Placa na entrada da cidade

Hoje em dia Nombre de Dios é uma pequena vila de pouco mais de mil habitantes. A maior parte trabalha nas cidades vizinhas. A cidade tem pobre infraestrutura para receber turistas, apesar da beleza das suas praias e da sua importância histórica. Uma pena que uma cidade tão importante para a história do continente esteja assim tão maltratada.

O centro da cidade

O que são igrejas não calcedonianas ?

No meu post dessa semana na série “Cidades do Mundo” eu falei brevemente sobre a Igreja Ortodoxa Etíope e igrejas não calcedonianas. Esse é um assunto meio complexo, então vou tentar explicar nesse post o que afinal são igrejas não calcedonianas. Tentarei ser o mais simples possível. Me desejem sorte.

Os primeiros tempos do cristianismo foram bem mais agitados do que se supõe. Com o cristianismo crescendo e se tornando a religião oficial de Roma, as divergências de opinião entre os mais diversos grupos foram se sucedendo. Foi uma época importante, em que a base das crenças dos bilhões de cristãos de hoje foram lançadas.

Para tentar resolver essas divergências, foram convocados vários concílios, reuniões de bispos de todo o mundo para discutir e determinar o que, exatamente, os cristãos deviam acreditar ou não. Mas nem sempre o resultado do concílio agradava todo mundo. Por exemplo: depois do Concílio de Éfeso, em 431, Maria foi considerada “Mãe de Deus” e não somente “Mãe de Cristo”. Alguns cristãos de Antioquia, um centro religioso importante na época, não aceitaram essa decisão, foram perseguidos e tiveram que se mudar para a Assíria, hoje parte do Irã e Iraque. Eles formaram o que hoje é a Igreja Assíria do Oriente, uma igreja separada de todas as outras denominações cristãs e que tem cerca de 1 milhão de fiéis.

Logo após o Concílio de Éfeso, a próxima grande divergência a ser resolvida era sobre a natureza de Cristo. Havia os que defendiam que Jesus somente “parecia ser humano”. Outros ainda diziam que Jesus era só um homem que havia sido possuído pelo “Espírito de Deus”. Outros mais defendiam que Jesus era humano e divino ao mesmo tempo, e houve até quem defendesse que Jesus tinha um corpo humano e uma mente divina.

Essa controvérsia estava pondo em risco a unidade dos cristãos. Muito papiro e tinta foi gasto com cada lado defendendo a sua posição, até que a situação ficou tensa demais. Em 449 um segundo concílio em Éfeso tentou resolver a questão, mas a reunião não acabou bem. Os enviados do Papa Leão I não foram ouvidos e o bispo de Constantinopla, Flaviano, foi morto por seus adversários após a reunião. O impasse ficou pior quando o Papa Leão I não reconheceu as decisões do concílio, chamando-o de “Sínodo dos Ladrões”. Para resolver de vez essa querela, o imperador bizantino Marciano convocou um novo concílio em Calcedônia, uma cidade da Ásia Menor.

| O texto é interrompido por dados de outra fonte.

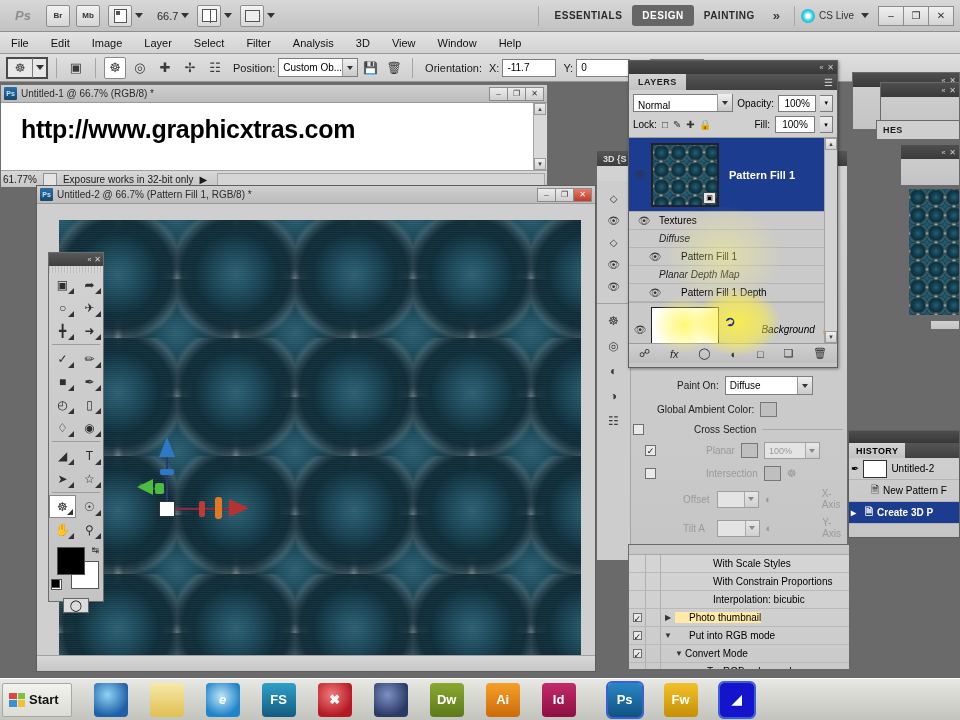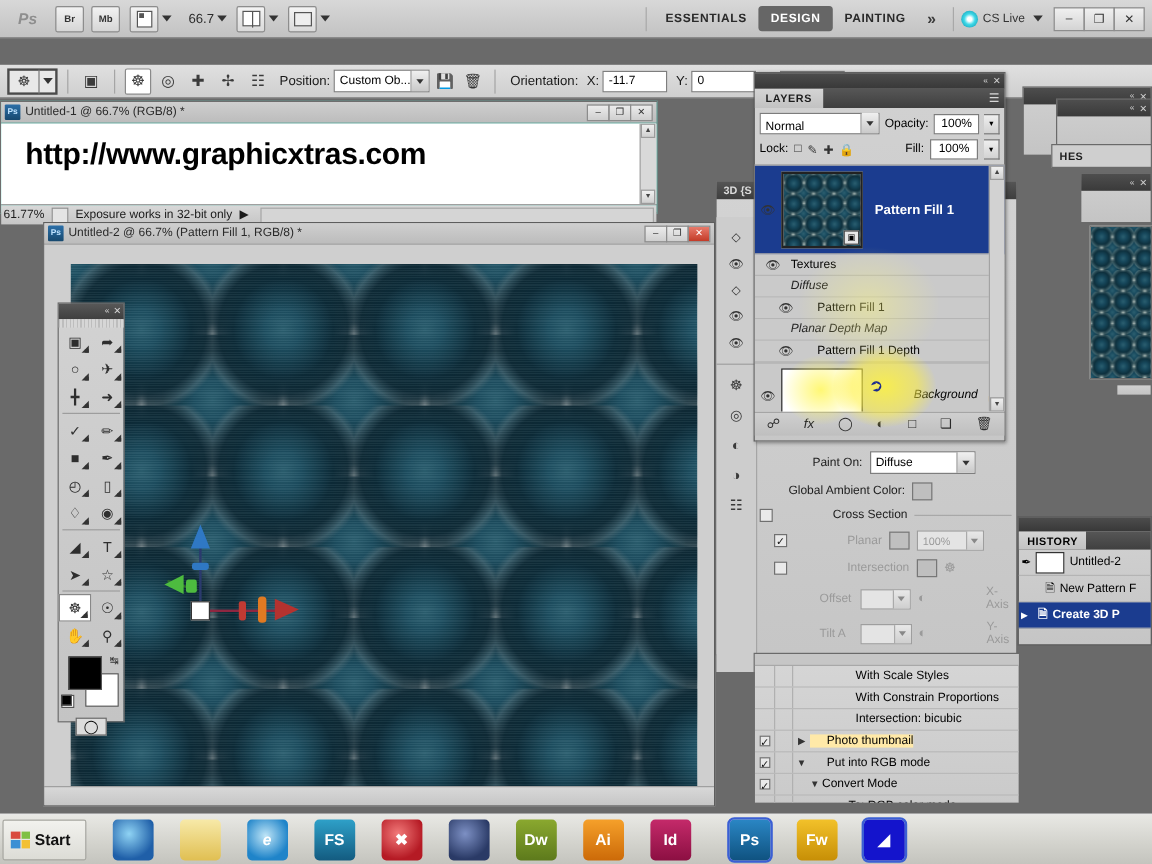--- a/index.html
+++ b/index.html
@@ -432,6 +432,19 @@
     </div>
   </div>
 
+  <div class="menubar">
+    <div class="menu-item">File</div>
+    <div class="menu-item">Edit</div>
+    <div class="menu-item">Image</div>
+    <div class="menu-item">Layer</div>
+    <div class="menu-item">Select</div>
+    <div class="menu-item">Filter</div>
+    <div class="menu-item">Analysis</div>
+    <div class="menu-item">3D</div>
+    <div class="menu-item">View</div>
+    <div class="menu-item">Window</div>
+    <div class="menu-item">Help</div>
+  </div>
 
   <div class="optionsbar">
     <div class="tool-preset">

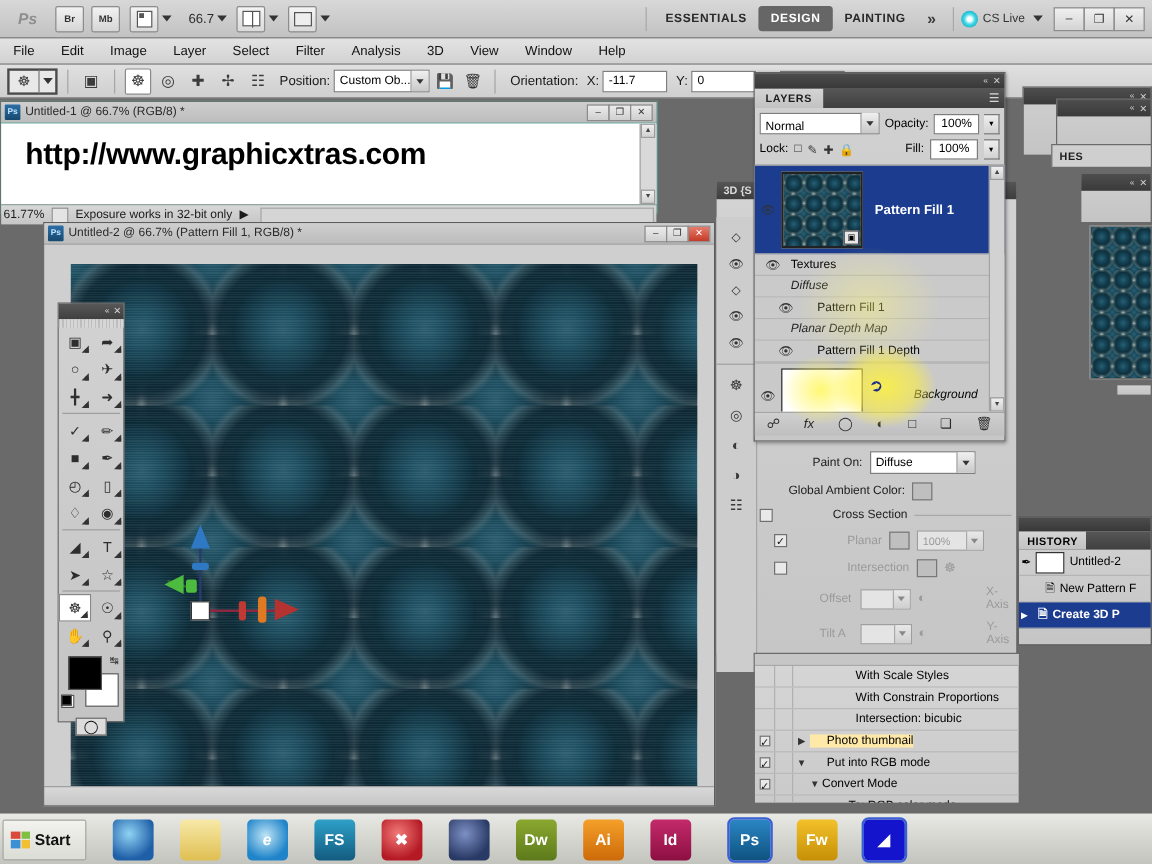--- a/index.html
+++ b/index.html
@@ -117,7 +117,7 @@
   
   .docwin1 {
     position: absolute; left: 0; top: 84px; width: 548px; height: 94px;
-    background: #5eead4; border: 1px solid #6e6e6e;
+    background: #15803d; border: 1px solid #6e6e6e;
   }
   .doctitle {
     height: 18px; background: linear-gradient(#cfcfcf,#bcbcbc);

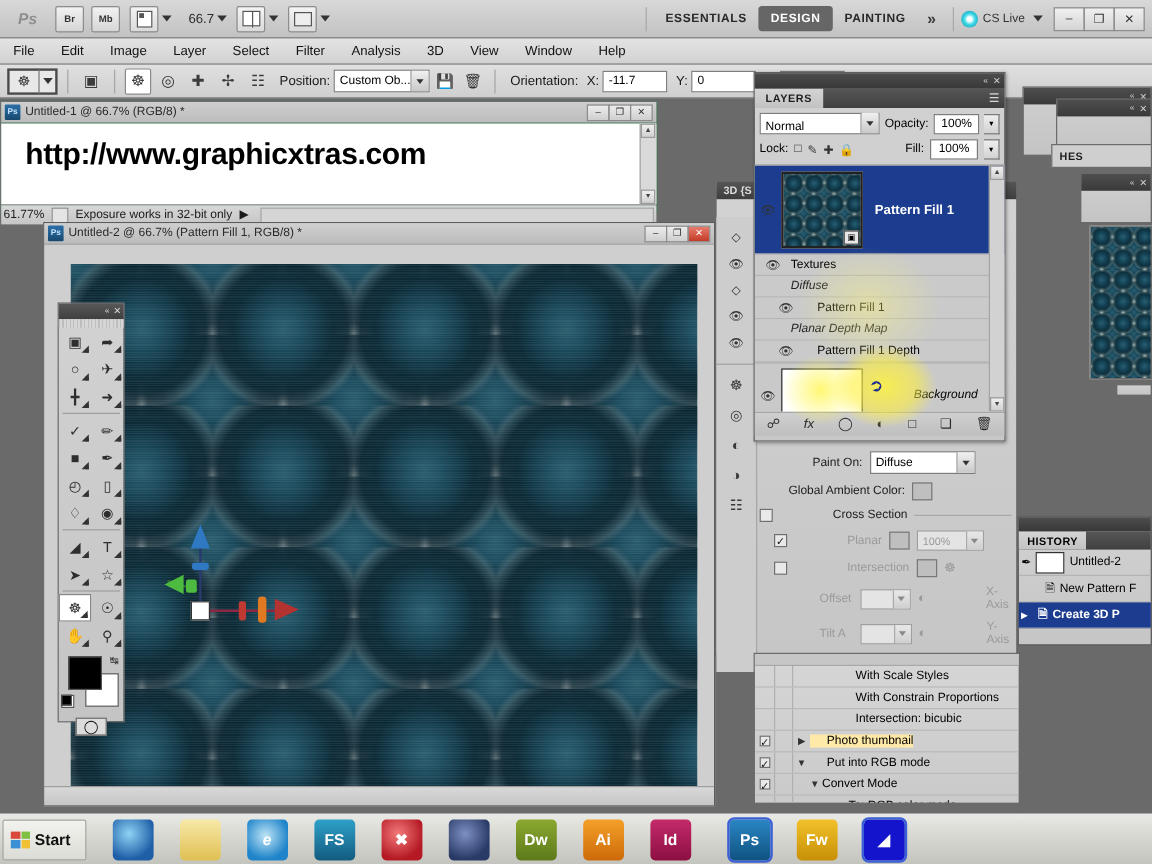--- a/index.html
+++ b/index.html
@@ -821,7 +821,7 @@
       <span class="act-chk"></span>
       <span class="act-chk2"></span>
       <span class="act-tri"></span>
-      <span class="act-txt" style="padding-left:38px">Intersection: bicubic</span>
+      <span class="act-txt" style="padding-left:38px">Interpolation: bicubic</span>
     </div>
     <div class="act-row">
       <span class="act-chk">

Realizado em pouco menos de um mês – de oito de outubro a primeiro de novembro – de 451, o concílio contou com 350 bispos. Dessa vez os enviados papais puderam ser ouvidos e a reunião transcorreu normalmente. No final, ficou decidido que “em Cristo há duas naturezas, cada uma mantendo as suas próprias propriedades, e unidas numa substância e, em uma única pessoa“.

Essa decisão não agradou muita gente. Eles defendiam que na “pessoa una de Jesus Cristo, Divindade e Humanidade estão unidas em uma única ou singular natureza, as duas estão unidas sem separação, sem confusão e sem alteração”.

Pode parecer uma divergência sem importância, mas não foi. As tentativas de reconciliar os dois lados não deram em nada. Assim, se separaram do resto do cristianismo a Igreja Ortodoxa Copta do Egito, que também era responsável por Eritréia e Etiópia, que se separaram dela recentemente, além da Igreja Apostólica Armênia (a mais antiga igreja cristã nacional do mundo, fundada em 301), a Igreja Ortodoxa Síria e a Igreja Ortodoxa Indiana. Essas Igrejas são autocéfalas, ou seja, cada uma tem seu próprio líder, mas mantém relações de amizade entre si.

Atualmente há 79 milhões de fiéis não calcedonianos no mundo. O relacionamento com outras igrejas cristãs tem melhorado muito. Os dois últimos patriarcas coptas – que também usam o título de Papa, mais especificamente Papa de Alexandria e Patriarca da Predicação de São Marcos e de toda a África – visitaram os Papas em Roma. O patriarca da Igreja Ortodoxa Etíope fez o mesmo e até convidou Bento XVI para conhecer a  Arca da Aliança. Como eu disse na quarta, bem que ele podia aceitar. Seria histórico.